Catar faz apelo contra terrorismo
O Catar, base do escritório político do Talibã e destino de muitos refugiados afegãos, pediu à milícia no poder em Cabul que se comprometa a combater o “terrorismo” e a formar um governo “inclusivo”, depois da retirada norte-americana. “Destacamos a importância da cooperação para lutar contra o terrorismo (...) e ressaltamos a importância da cooperação dos talibãs neste âmbito”, disse em Doha o ministro das Relações Exteriores do Catar, Xeque Mohammed bin Abdelrahman Al-Thani. O governo do Catar também desempenhou o papel de mediador no processo de paz entre o governo afegão e os talibãs antes de o Talibã retomar o poder no Afeganistão.
Otan promete não se esquecer de afegãos
O secretário-geral da Organização do Tratado do Atlântico Norte (Otan), Jens Stoltenberg, defendeu que o Aeroporto Internacional Hamid Karzai, em Cabul, permaneça aberto e prometeu não esquecer os que desejam fugir do regime talibã, mas que não conseguiram deixar o país antes da retirada dos últimos soldados americanos do Afeganistão. “Manter o aeroporto de Cabul aberto e em condições de operar é essencial tanto para fazer a ajuda humanitária chegar como para que as pessoas saiam, aquelas que o desejam mas que não conseguiram fazer parte da retirada militar”, declarou Stoltenberg à agência France-Presse. “Todos nos comprometemos a seguir trabalhando duro para a saída dos afegãos. Não os esqueceremos”, completou.

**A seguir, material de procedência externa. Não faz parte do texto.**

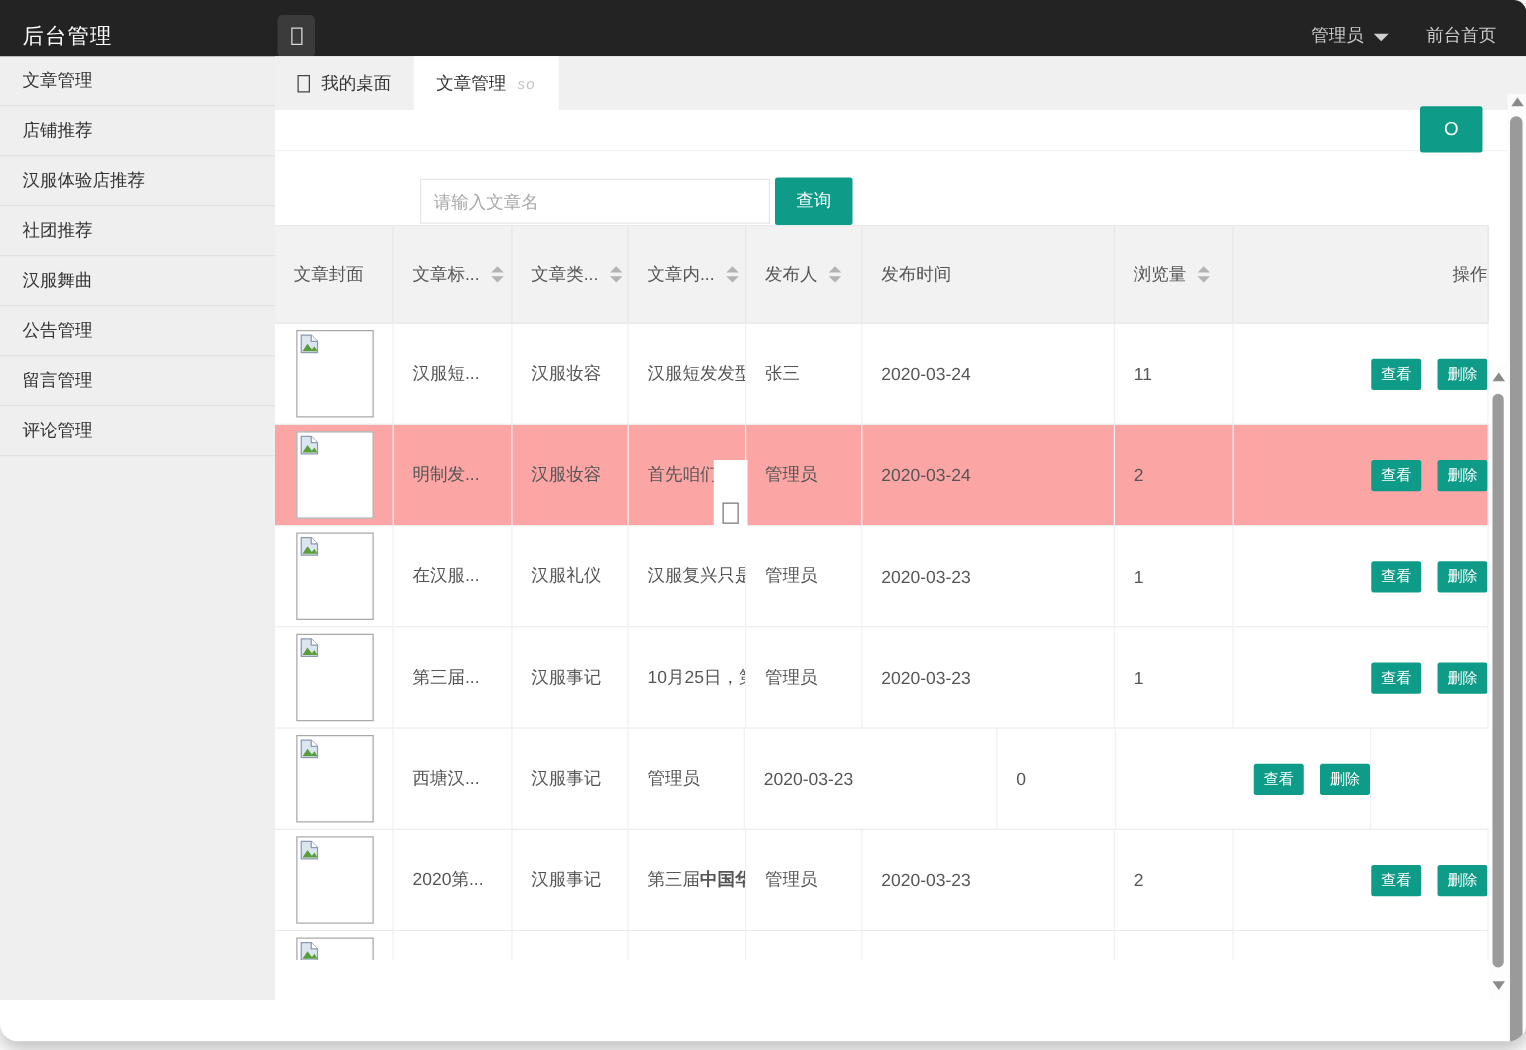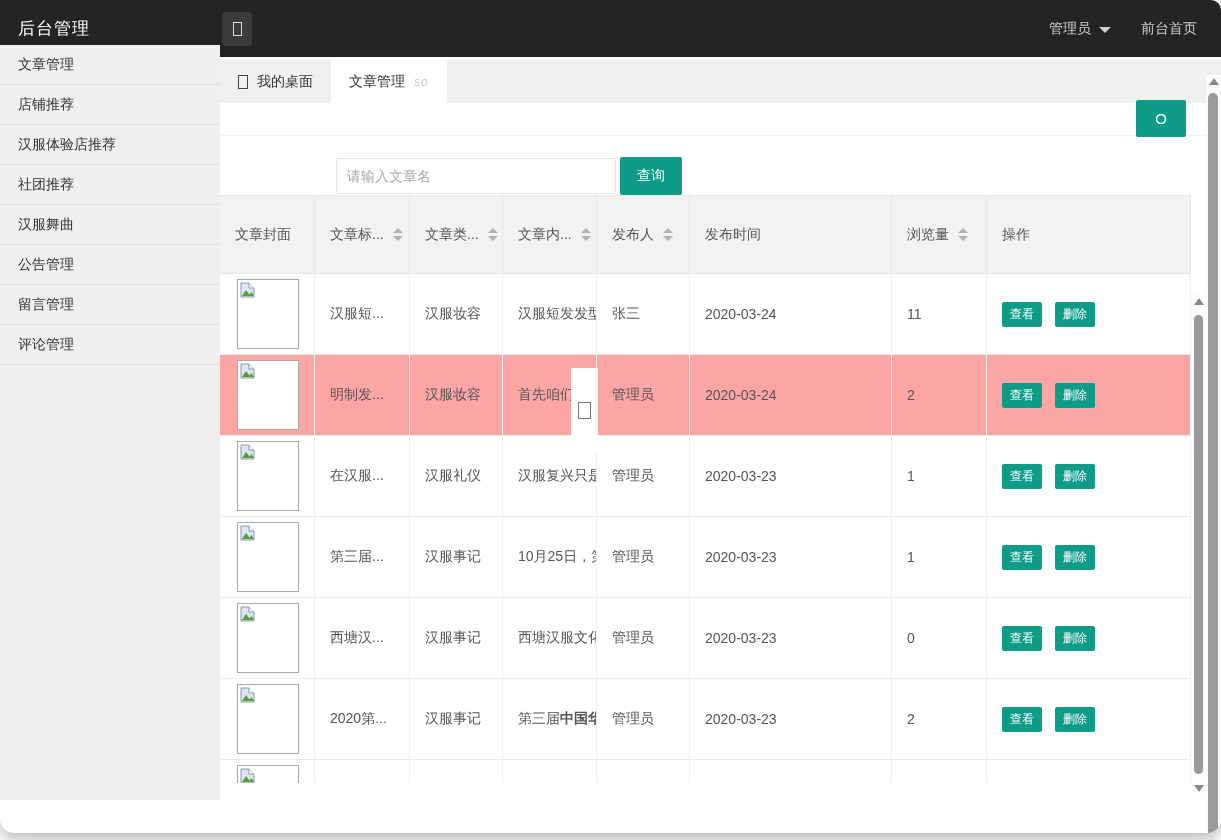"我的桌面" .main { top: 60px -> 45px }
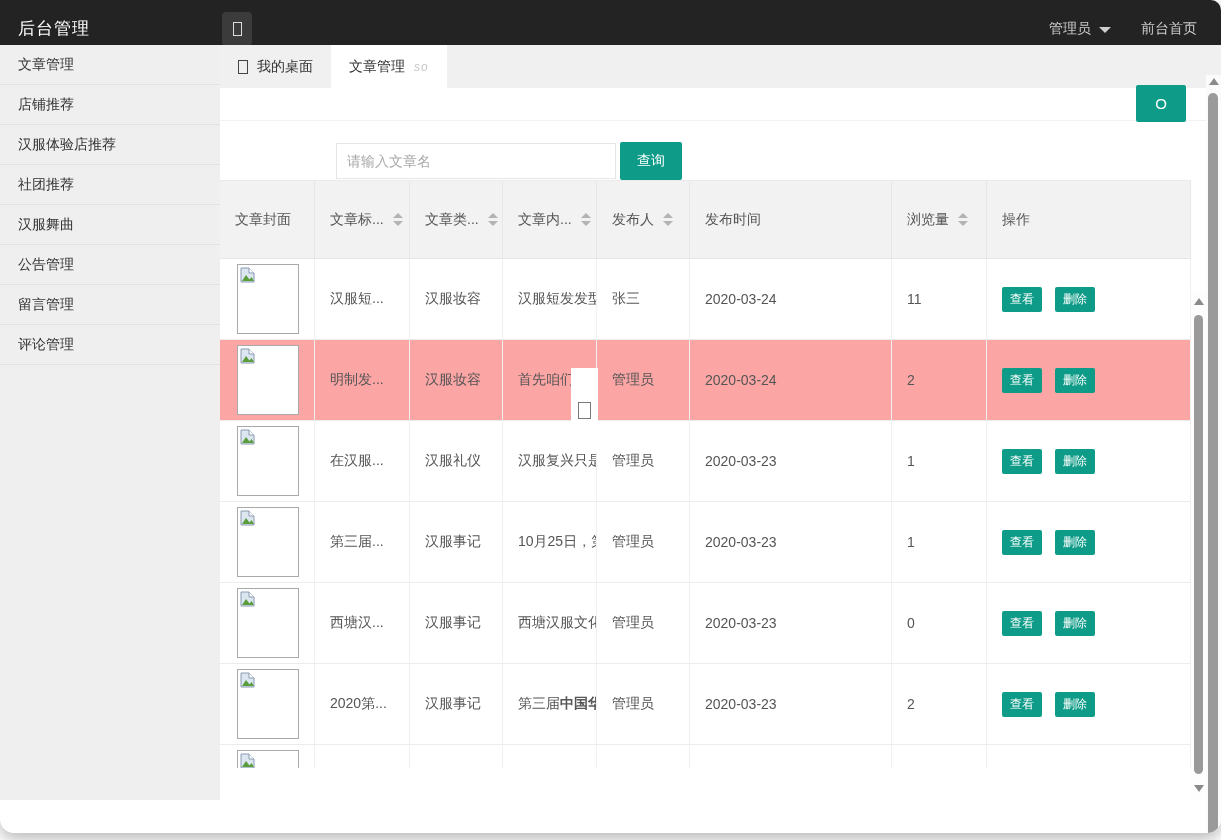"操作" .c7 { justify-content: none -> flex-end }
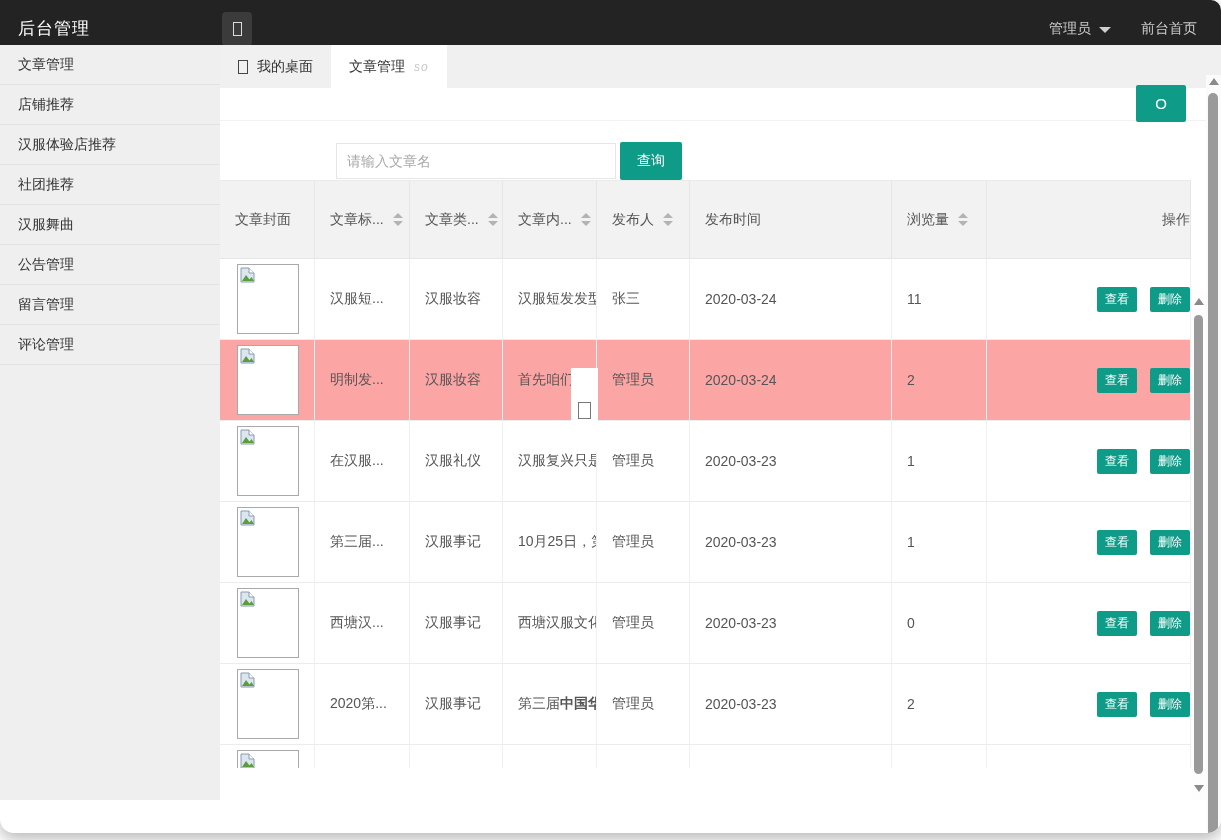"西塘汉服文化" div.td { html: <div> <span>西塘汉服文化</span> <b></b> </div> -> none }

ONU vê risco de catástrofe humanitária
O português António Guterres, secretário-geral da Organização das Nações Unidas (ONU), admitiu “grave preocupação” com o “aprofundamento da crise humanitária e econômica” no Afeganistão e disse que o país entra em uma nova fase. “Uma catástrofe humanitária se aproxima”, afirmou. “Hoje, 18 milhões de pessoas — quase metade da população do Afeganistão — precisa de assistência humanitária
para sobreviver.
Governo da China cita “nova página”
Depois de criticar a caótica saída de Washington do Afeganistão, a China afirmou que a retirada das tropas norte-americanas após um conflito que durou 20 anos, significa para o país abrir “uma nova página”. Pequim criticou o que classificou como uma retirada militar precipitada e malplanejada, além de ressaltar a disposição de aprofundar “relações amigáveis e cooperativas” com o Talibã.
“O Afeganistão conseguiu se libertar da ocupação militar estrangeira”, destacou o porta-voz do Ministério das Relações Exteriores da China, Wang Wenbin, em sua habitual entrevista coletiva.